For 12 of the chosen few, Friday night's $250,000 Interdominion Trotting Final will be the race of their lives.
Then there is Lyell.
Not Lyell Creek, although that is how his name will officially appear in form guides and on TAB sheets.
Just Lyell. Because Lyell has no need for the second half of his official name.
To anybody even remotely linked to harness racing Lyell Creek is just Lyell, in the same way rugby fans talk about Jonah. Giants whose deeds erased the need for surnames.
Victory in Friday night's final at Alexandra Park would cap New Zealand harness racing's most amazing career, at the same time giving a one-fingered salute to Father Time.
Yet it would still only be an exclamation mark in the fading chapters of trotting's greatest story.
An exclamation mark at the end of a career punctuated with question marks.
Consider what Lyell has achieved and you start to question how he is still, well, Lyell?
You question how a horse who nearly died from scouring before he raced, just another nameless equine life that would have ended in obscurity in Kaikoura, become the benchmark for an industry?
How did he repeatedly save the fortunes, maybe even the life, of one of New Zealand's worst gamblers, owner Graham Bruton?
How did he break every trotting record in New Zealand and Australia and still have enough left to perform on the world stage?
How did Lyell not give up when racing against the incomparable Italian champion Varenne, or running fourth to Victory Tilly in trotting's fastest mile, or when plying his trade in the Canadian snow so cold the air hurt his lungs?
How, when he returned home for a peaceful retirement, did he recalibrate his body to rid it of the Lasix and other chemicals injected into horses in North America?
And how, at the age of 11, can Lyell still be the horse to beat in this Interdominion final?
But to ask how Lyell has done it, and continues to do it, is to limit him to our own expectations, what we consider normal or possible.
When you look at Lyell don't think how, think why?
And that is when the true wonder of Lyell becomes evident.
Since he ignited the open-class trotting scene on the eve of the new millennium, Lyell has been the poster boy for determination.
He was never as fast as Mountain Gold or his own stablemate Take A Moment.
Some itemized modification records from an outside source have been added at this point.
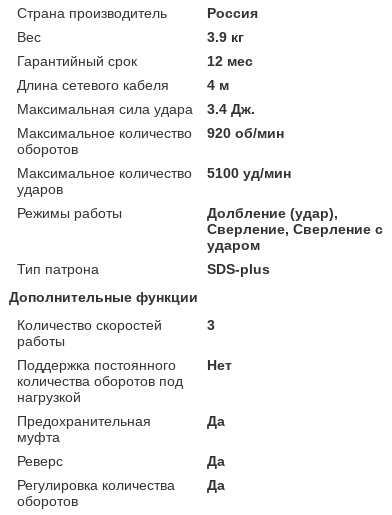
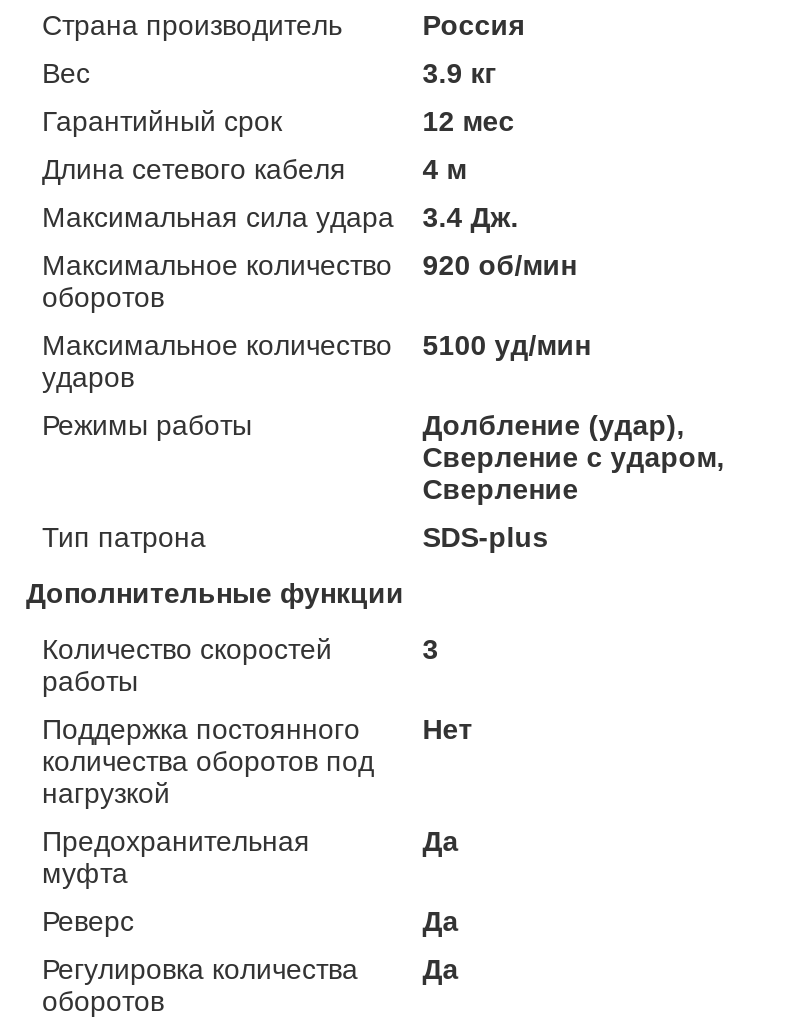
- Сверление, Сверление с
- ударом
+ Сверление с ударом,
+ Сверление
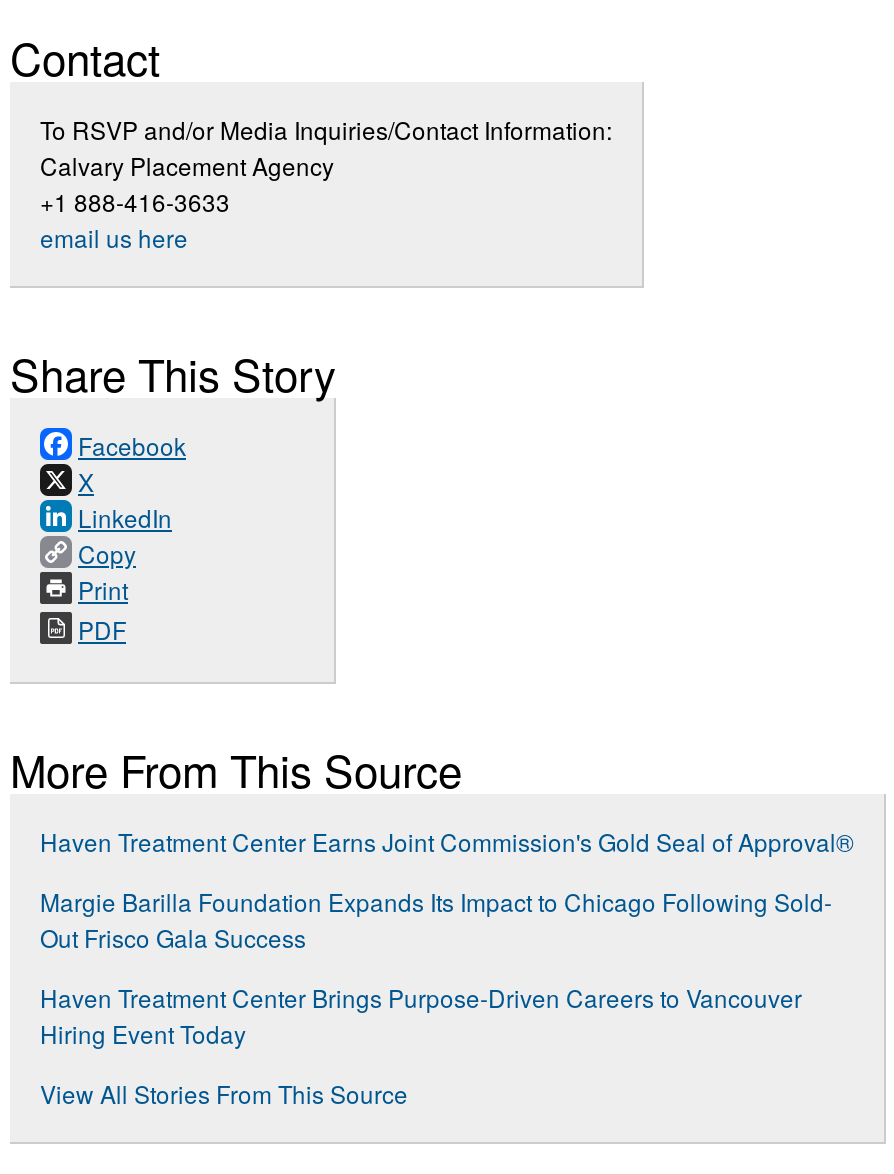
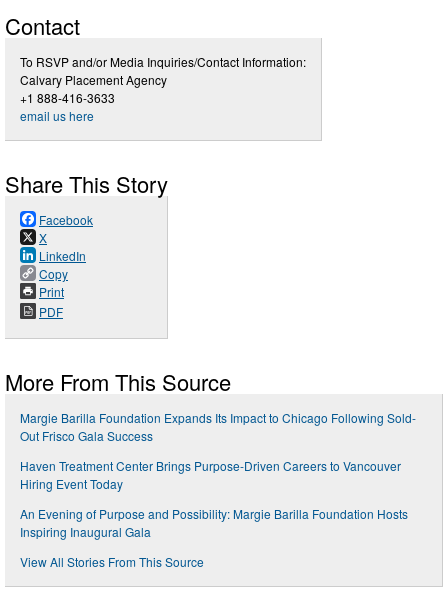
- Haven Treatment Center Earns Joint Commission's Gold Seal of Approval®

moved up: Margie Barilla Foundation Expands Its Impact to Chicago Following Sold- | Out Frisco Gala Success | Haven Treatment Center Brings Purpose-Driven Careers to Vancouver | Hiring Event Today

+ An Evening of Purpose and Possibility: Margie Barilla Foundation Hosts
+ Inspiring Inaugural Gala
And he sure wasn't the smoothest trotter to ever lean into a corner.
But to watch Lyell at his best, in a two-year period from 1999 to mid 2001, was to watch pure hatred. Hatred of losing.
While he would often wobble around the bends, once Lyell got to the home straight, with history in front of him and his equine enemies behind, he would hurt the earth, pounding it with fracture-proof legs.
With Lyell something had to give, and as it turned out it was his opponents' hearts.
He didn't beat horses, he broke them.
For the first two years Lyell was the best trotter in New Zealand a fine animal called Sundons Way was second best.
But Lyell beat him up so badly Sundons Way eventually couldn't win even when Lyell wasn't in the race. Lyell broke his heart.
If Lyell were human, a shrink somewhere would undoubtedly come up with some psycho-analytical garbage about how he was fuelled by his early life crisis (nearly dying), his unfavourable parentage (failed sire Roydon Glen) or the power of his desire to succeed being nurtured by great mentors, Tim and Anthony Butt.
He would be a B-grade movie of the week waiting to happen.
But forget all that rubbish.
The only insight you will ever get into why Lyell is Lyell is to enter his world. To experience Lyell at work.
I got that chance in October 2003, when Lyell was home, on a comeback trail seemingly headed for nowhere.
The Butt brothers, thinking Lyell was finished, gave a hack a drive behind their pride and joy, maybe payment for the 50,000km I had travelled to watch him race.
Around and around their Canterbury track we circled, the champ and the chump, and every lap was the same.
Lyell would loaf, kid and hang on the bends but every time he got to a straight, every time he saw a corridor of dirt, he would take off.
For just a few seconds he would grab the bit and start another charge toward whatever Lyell has been charging toward all his life.
I never intended to write about that morning and wouldn't now unless it wasn't the best way to explain why Lyell is Lyell.
After our 40 minutes together Lyell steered us back to the Premier Stables and I asked Anthony Butt if he was always like that or whether Lyell had been playing with his novice driver.
"No, it's not you. It's him," assured Butt.
"He has always been like that. Every day, every workout, he always takes off at the top of every straight.
"It is the strangest thing. I've never seen it in another horse," said Butt, shaking his head.
On Friday night around 9.10pm, Lyell will enter another straight, a 220m stretch of dirt showered in light and resonating with sound.
The home straight at Alexandra Park.
Surrounded by his new equine enemies, once again he will grab the bit and take off.
Maybe the younger legs and less-scarred lungs of his opponents will mean that Lyell's charge does not carry him to the winner's circle.
For the tens of thousands watching Lyell - and only Lyell - the fairytale ending may not be delivered.
But to Lyell it won't matter.
Because there will be a straight line and a chance to attack it.
Maybe, for all these years, he has only been racing himself.